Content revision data
╭──
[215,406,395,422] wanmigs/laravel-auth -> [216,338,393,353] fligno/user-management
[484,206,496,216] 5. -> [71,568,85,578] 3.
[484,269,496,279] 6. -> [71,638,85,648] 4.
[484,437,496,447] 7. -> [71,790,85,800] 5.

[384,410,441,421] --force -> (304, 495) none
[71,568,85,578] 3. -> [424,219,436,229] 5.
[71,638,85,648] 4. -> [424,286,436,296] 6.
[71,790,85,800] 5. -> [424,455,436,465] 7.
╰──
• DESCRIPTION OF THE TASK:
Only the lines from the line with "[384,410,441,421] --force -> (304, 495) none" to the final line of the entries are to be returned, each exactly as written, both ends included.

• YOUR RESPONSE:
[384,410,441,421] --force -> (304, 495) none
[71,568,85,578] 3. -> [424,219,436,229] 5.
[71,638,85,648] 4. -> [424,286,436,296] 6.
[71,790,85,800] 5. -> [424,455,436,465] 7.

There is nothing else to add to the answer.